Only the lines below from the one containing "[197,338,278,355] Raspbian ->" to the one containing "(564, 591) none" should be repeated, both included and unchanged.

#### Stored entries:
BEGIN

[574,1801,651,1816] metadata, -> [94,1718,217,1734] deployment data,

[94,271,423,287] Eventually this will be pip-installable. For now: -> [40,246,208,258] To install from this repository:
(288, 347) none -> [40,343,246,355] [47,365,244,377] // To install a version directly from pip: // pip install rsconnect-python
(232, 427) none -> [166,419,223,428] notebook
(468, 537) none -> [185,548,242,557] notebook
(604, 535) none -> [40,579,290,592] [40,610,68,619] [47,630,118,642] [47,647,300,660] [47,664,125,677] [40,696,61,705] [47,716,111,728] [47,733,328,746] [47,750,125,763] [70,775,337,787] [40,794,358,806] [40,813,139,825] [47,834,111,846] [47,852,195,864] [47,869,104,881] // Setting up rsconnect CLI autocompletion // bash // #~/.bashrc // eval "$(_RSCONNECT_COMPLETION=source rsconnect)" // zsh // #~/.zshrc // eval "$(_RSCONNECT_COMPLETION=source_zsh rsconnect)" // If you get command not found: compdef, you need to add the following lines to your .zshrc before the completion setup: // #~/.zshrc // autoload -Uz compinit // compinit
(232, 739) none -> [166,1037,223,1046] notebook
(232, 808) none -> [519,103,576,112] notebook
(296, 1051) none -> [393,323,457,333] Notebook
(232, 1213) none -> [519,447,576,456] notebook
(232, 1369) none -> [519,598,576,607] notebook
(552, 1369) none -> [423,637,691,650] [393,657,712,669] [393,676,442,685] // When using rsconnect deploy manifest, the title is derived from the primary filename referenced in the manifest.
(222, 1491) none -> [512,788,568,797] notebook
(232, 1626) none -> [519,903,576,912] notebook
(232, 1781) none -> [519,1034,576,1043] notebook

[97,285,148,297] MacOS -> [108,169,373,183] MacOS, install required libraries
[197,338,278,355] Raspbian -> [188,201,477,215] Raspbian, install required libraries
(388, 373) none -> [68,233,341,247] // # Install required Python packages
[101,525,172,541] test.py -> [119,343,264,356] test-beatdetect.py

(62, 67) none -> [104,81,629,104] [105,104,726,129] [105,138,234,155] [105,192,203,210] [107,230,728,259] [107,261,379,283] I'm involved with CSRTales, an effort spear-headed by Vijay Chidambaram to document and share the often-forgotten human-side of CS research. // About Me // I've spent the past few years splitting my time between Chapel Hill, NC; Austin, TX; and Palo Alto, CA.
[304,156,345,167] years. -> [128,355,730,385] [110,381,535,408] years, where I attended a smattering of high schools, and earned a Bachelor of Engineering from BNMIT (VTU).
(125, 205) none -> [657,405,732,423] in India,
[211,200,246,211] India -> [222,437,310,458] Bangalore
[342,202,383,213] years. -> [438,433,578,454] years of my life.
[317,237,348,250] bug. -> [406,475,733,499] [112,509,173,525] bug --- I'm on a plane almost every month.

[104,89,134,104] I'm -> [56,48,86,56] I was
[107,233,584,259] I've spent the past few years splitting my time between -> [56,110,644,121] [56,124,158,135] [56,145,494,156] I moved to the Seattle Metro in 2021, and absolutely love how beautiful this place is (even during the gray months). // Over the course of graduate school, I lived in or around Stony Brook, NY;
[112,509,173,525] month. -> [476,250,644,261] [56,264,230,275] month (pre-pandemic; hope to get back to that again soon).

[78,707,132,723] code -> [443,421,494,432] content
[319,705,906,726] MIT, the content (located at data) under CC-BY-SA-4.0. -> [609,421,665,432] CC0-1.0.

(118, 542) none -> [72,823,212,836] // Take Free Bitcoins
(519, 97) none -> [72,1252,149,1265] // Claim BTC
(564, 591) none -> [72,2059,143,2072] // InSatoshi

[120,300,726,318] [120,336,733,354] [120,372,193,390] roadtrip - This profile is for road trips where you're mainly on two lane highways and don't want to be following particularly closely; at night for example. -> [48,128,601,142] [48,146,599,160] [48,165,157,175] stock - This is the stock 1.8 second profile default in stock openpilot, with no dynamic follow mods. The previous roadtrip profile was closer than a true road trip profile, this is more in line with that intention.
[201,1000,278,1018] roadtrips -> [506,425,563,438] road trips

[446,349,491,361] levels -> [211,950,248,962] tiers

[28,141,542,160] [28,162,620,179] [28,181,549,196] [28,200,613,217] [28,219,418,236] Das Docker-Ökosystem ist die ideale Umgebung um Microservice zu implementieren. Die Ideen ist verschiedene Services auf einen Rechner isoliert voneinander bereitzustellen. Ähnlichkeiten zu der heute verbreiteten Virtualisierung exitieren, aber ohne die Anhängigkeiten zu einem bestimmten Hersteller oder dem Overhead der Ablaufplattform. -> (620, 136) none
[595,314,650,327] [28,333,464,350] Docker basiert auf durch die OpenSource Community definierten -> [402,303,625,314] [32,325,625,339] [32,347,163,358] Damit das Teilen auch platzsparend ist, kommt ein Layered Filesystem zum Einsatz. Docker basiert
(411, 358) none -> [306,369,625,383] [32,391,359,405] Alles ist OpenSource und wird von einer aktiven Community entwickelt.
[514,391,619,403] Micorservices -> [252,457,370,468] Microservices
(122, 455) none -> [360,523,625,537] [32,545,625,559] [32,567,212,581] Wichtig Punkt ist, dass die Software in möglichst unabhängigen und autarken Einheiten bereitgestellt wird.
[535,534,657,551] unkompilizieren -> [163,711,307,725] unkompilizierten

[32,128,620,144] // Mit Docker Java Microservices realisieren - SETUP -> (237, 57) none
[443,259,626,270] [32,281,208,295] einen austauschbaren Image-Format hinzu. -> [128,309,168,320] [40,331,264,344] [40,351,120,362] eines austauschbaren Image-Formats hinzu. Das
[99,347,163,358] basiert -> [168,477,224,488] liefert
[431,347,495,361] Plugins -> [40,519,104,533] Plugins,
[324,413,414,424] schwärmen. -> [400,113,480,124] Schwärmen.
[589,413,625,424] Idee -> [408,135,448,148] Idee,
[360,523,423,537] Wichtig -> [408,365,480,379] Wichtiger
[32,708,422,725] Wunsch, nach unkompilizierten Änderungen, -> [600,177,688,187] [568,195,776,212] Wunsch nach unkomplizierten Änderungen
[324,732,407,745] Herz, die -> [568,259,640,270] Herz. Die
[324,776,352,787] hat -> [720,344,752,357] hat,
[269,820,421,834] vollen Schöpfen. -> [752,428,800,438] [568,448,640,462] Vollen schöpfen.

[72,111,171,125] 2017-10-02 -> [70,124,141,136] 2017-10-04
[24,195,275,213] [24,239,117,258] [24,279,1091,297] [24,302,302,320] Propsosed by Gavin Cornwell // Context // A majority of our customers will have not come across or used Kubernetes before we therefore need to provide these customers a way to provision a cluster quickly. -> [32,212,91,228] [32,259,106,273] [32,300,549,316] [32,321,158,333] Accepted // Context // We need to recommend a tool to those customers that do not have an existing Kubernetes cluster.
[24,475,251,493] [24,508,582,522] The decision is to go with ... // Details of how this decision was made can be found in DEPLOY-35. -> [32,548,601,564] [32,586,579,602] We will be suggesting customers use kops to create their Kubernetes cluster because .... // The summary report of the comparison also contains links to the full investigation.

END

#### RESULT OF THIS TASK:
[197,338,278,355] Raspbian -> [188,201,477,215] Raspbian, install required libraries
(388, 373) none -> [68,233,341,247] // # Install required Python packages
[101,525,172,541] test.py -> [119,343,264,356] test-beatdetect.py

(62, 67) none -> [104,81,629,104] [105,104,726,129] [105,138,234,155] [105,192,203,210] [107,230,728,259] [107,261,379,283] I'm involved with CSRTales, an effort spear-headed by Vijay Chidambaram to document and share the often-forgotten human-side of CS research. // About Me // I've spent the past few years splitting my time between Chapel Hill, NC; Austin, TX; and Palo Alto, CA.
[304,156,345,167] years. -> [128,355,730,385] [110,381,535,408] years, where I attended a smattering of high schools, and earned a Bachelor of Engineering from BNMIT (VTU).
(125, 205) none -> [657,405,732,423] in India,
[211,200,246,211] India -> [222,437,310,458] Bangalore
[342,202,383,213] years. -> [438,433,578,454] years of my life.
[317,237,348,250] bug. -> [406,475,733,499] [112,509,173,525] bug --- I'm on a plane almost every month.

[104,89,134,104] I'm -> [56,48,86,56] I was
[107,233,584,259] I've spent the past few years splitting my time between -> [56,110,644,121] [56,124,158,135] [56,145,494,156] I moved to the Seattle Metro in 2021, and absolutely love how beautiful this place is (even during the gray months). // Over the course of graduate school, I lived in or around Stony Brook, NY;
[112,509,173,525] month. -> [476,250,644,261] [56,264,230,275] month (pre-pandemic; hope to get back to that again soon).

[78,707,132,723] code -> [443,421,494,432] content
[319,705,906,726] MIT, the content (located at data) under CC-BY-SA-4.0. -> [609,421,665,432] CC0-1.0.

(118, 542) none -> [72,823,212,836] // Take Free Bitcoins
(519, 97) none -> [72,1252,149,1265] // Claim BTC
(564, 591) none -> [72,2059,143,2072] // InSatoshi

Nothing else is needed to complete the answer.